Yes. So I think the easiest way to sort of think about that is largely what's being sort of pulled through here is the prior year development that we experienced in the first quarter less the realized capital losses. And just to be clear on that, we talked in my remarks about $75 million of realized capital losses, about $60 million of that was in HCB. So the net of those two things is right around $180 million, and that's really the guidance increase.

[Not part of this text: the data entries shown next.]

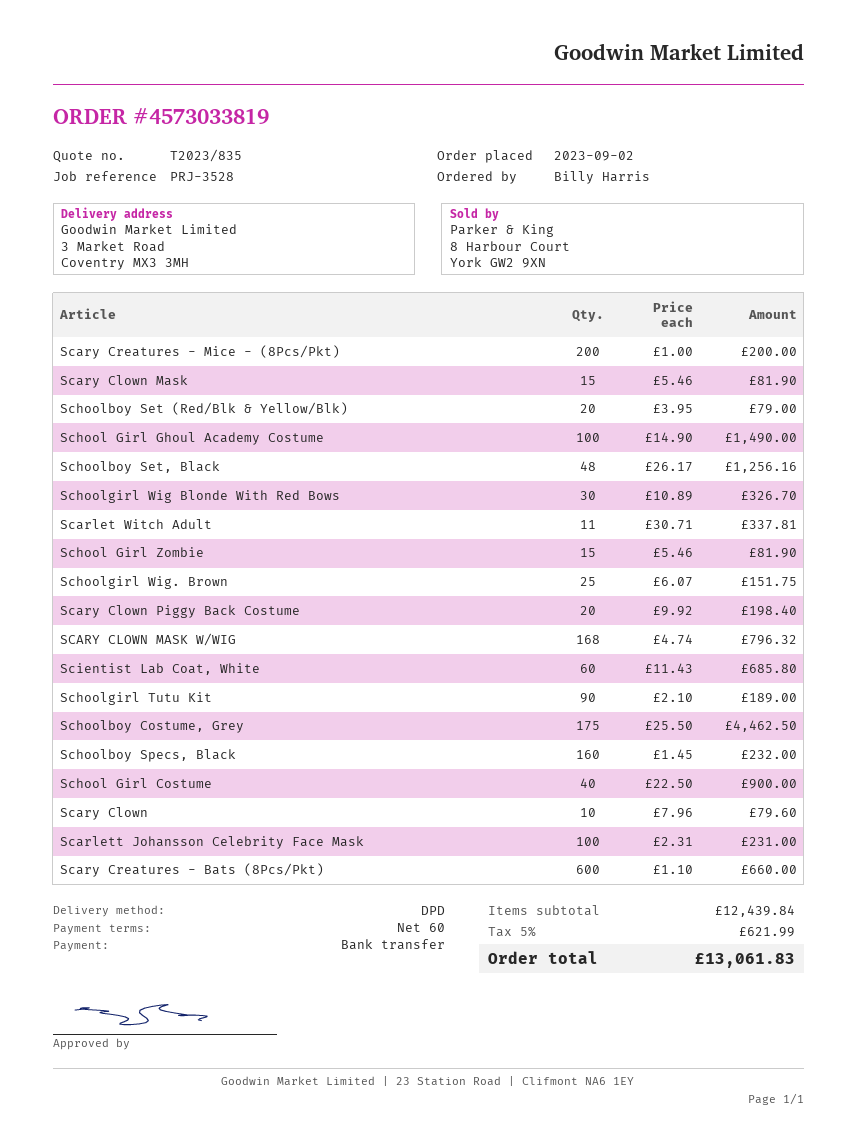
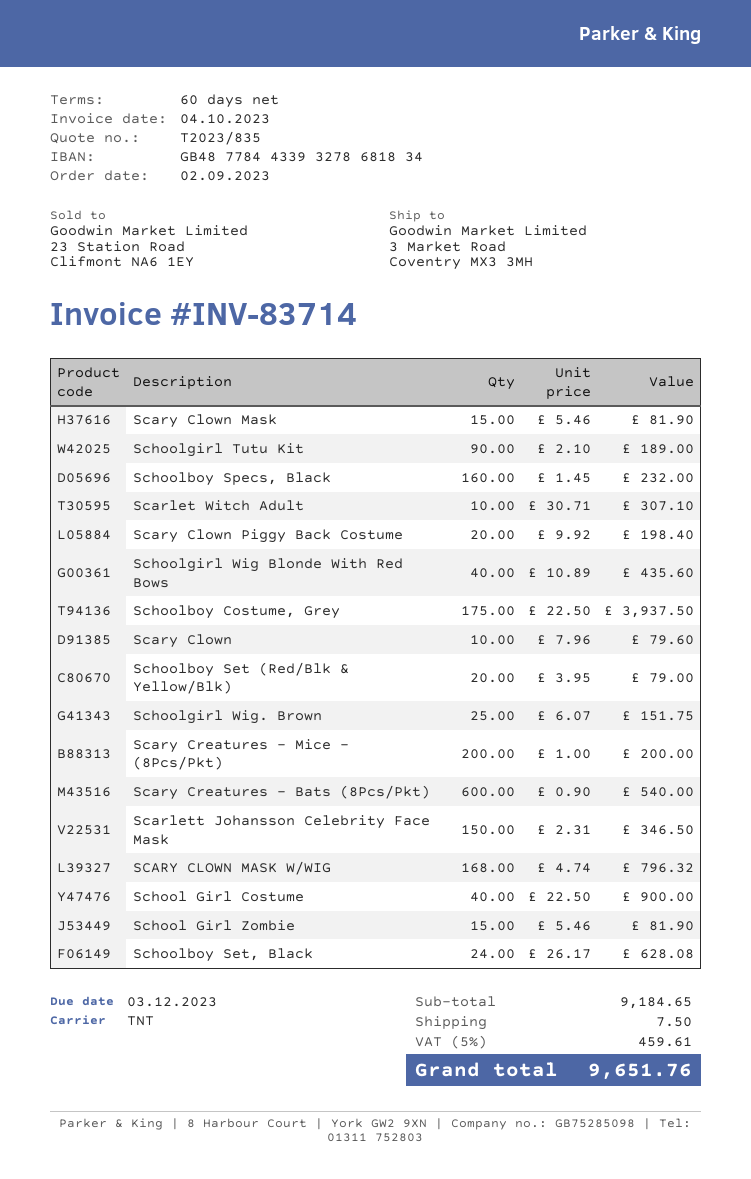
shipping method: DPD -> TNT
School Girl Ghoul Academy Costume: 100 x 14.90 = 1490.00 -> none
Schoolboy Set, Black: 48 x 26.17 = 1256.16 -> 24 x 26.17 = 628.08
Schoolgirl Wig Blonde With Red Bows: 30 x 10.89 = 326.70 -> 40 x 10.89 = 435.60
Scarlet Witch Adult: 11 x 30.71 = 337.81 -> 10 x 30.71 = 307.10
Scientist Lab Coat, White: 60 x 11.43 = 685.80 -> none
Schoolboy Costume, Grey: 175 x 25.50 = 4462.50 -> 175 x 22.50 = 3937.50
Scarlett Johansson Celebrity Face Mask: 100 x 2.31 = 231.00 -> 150 x 2.31 = 346.50
Scary Creatures - Bats (8Pcs/Pkt): 600 x 1.10 = 660.00 -> 600 x 0.90 = 540.00
subtotal: 12439.84 -> 9184.65
shipping: none -> 7.50
tax: 5% = 621.99 -> 5% = 459.61
total: 13061.83 -> 9651.76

To round out the story though, as mentioned, we now have incorporated the fourth booster for the specific populations that it has been recommended for. So that's going to be a cost item, obviously, for HCB. But as you saw, we've had strong volume growth and excellent kind of performance sort of especially post January as omicron faded on that side. So the biggest thing is the prior year development and the realized capital losses, but we should have ongoing strength from volume that should be able to absorb the cost of the fourth booster.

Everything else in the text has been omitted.